An example of the relationship between neuronal plasticity with dynamic thresholds and spike trains is shown in Figures 2C,E, including the neuronal dynamics during learning the TIDigits dataset. The blue bar represents the sum of the *S*^{f} and *S*^{r}. The *S*^{f} means the neuron firing state on the feedforward propagation and the *S*^{r} means the neuron firing state on the recurrent propagation. Therefore, the (*S*=*S*^{f} + *S*^{r}) ∈ {0, 1, 2}. When the dynamic adaptive threshold *a*(*t*) < *Spike*, it would likely increase. When *a*(*t*) > *S*, it would have a negative attractor that could cause a decrease of *a*(*t*). The dynamic adaptive thresholds of different neurons would contribute to the feature learning during training, which would be further introduced in the following experiments.

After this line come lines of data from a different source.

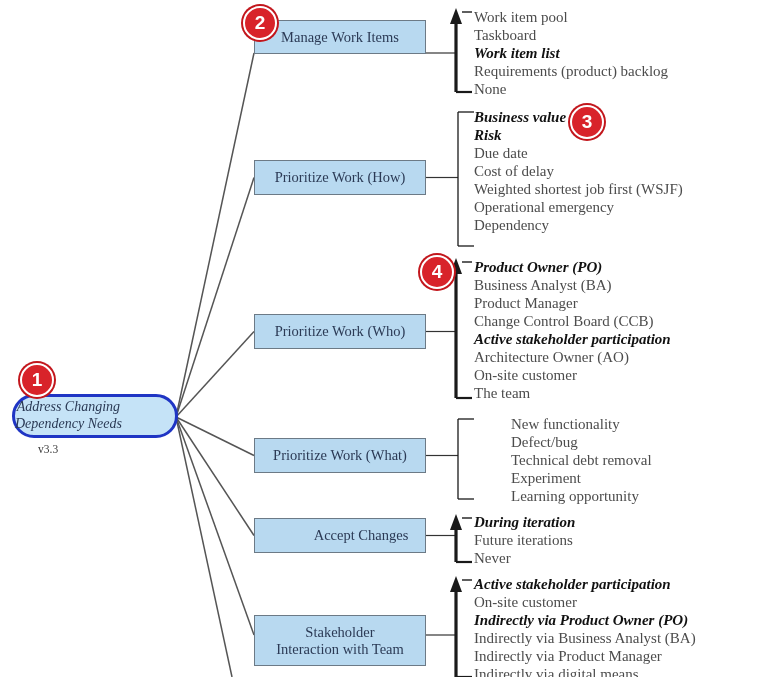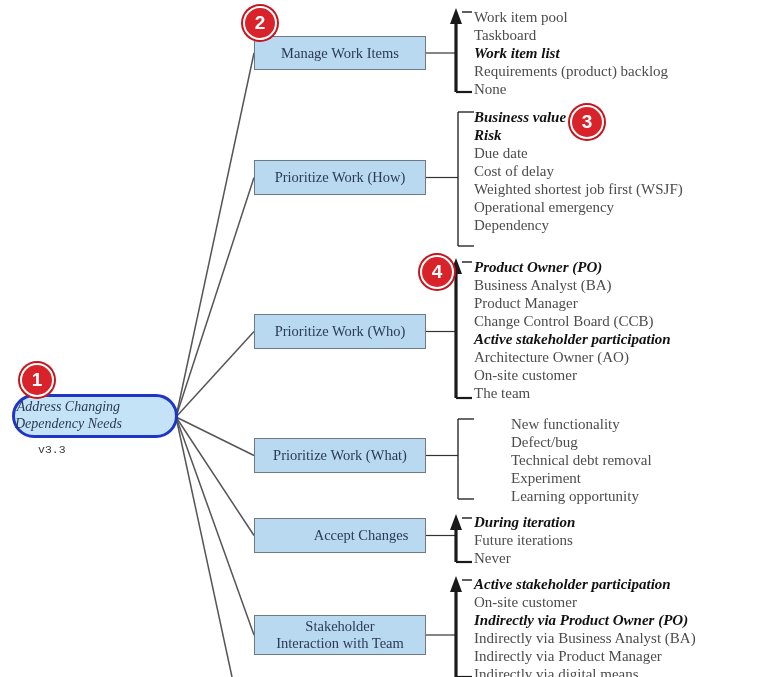"Manage Work Items" div.topic-box { top: 36px -> 20px }
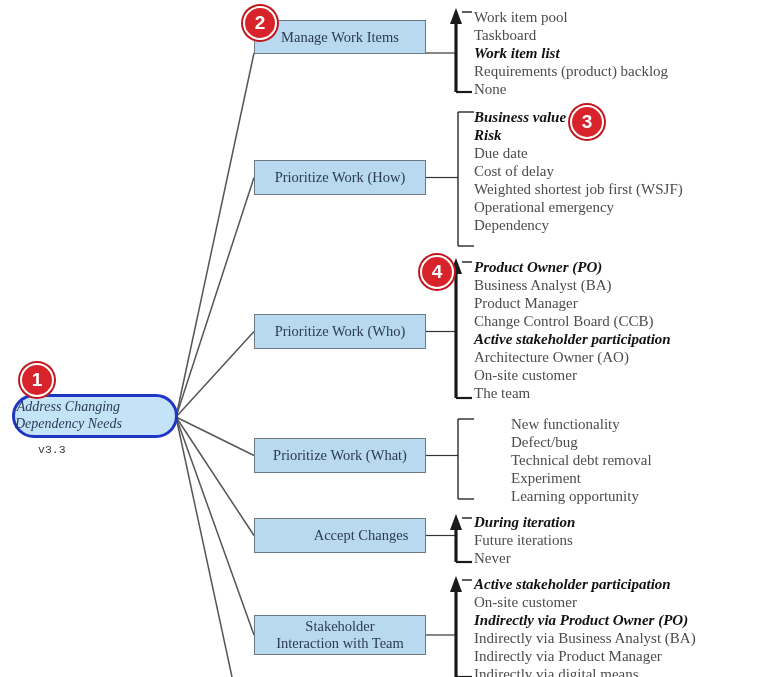"v3.3" .root-version { font-family: Liberation Mono, monospace -> Liberation Serif, serif }
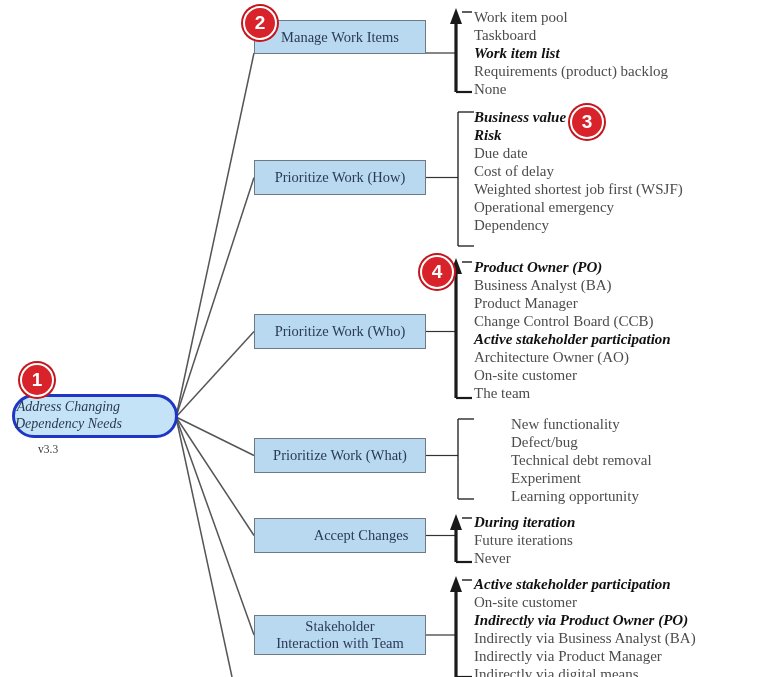"Stakeholder" div.topic-box { height: 40px -> 51px }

The encoding of the NRR-SNN contains two parts: the network-input part and the inner-network part. For the first part, to retain the original data information as much as possible, we only resize the spectrum data by a scalar variable and then feed it directly into the network. For the second part, we encode information as the spike by comparing the signal to a threshold *V*_{th}, where the signal above the threshold is set as 1, or else 0.

## 5. Experiments

### 5.1. Dataset Introduction

The TIDigits (Leonard and Doddington, 1993) and TIMIT (Garofolo, 1993) were selected as the two benchmark datasets for their sequential characteristics. The TIDigits dataset contains 4,144 spoken digits from zero to nine. Each sample in it was sampled as 20K Hz during 1 s and processed after fast Fourier transform (FFT) with 39 frames and 39 bands. TIMIT contains 630 American speakers, with 10 sentences for each person. Each sample was sampled as 16K Hz and processed after MFCC (short for Mel frequency cepstrum coefficient) with different frames and 39 bands. The frames were changed according to voice length, and the maximum was 780 frames.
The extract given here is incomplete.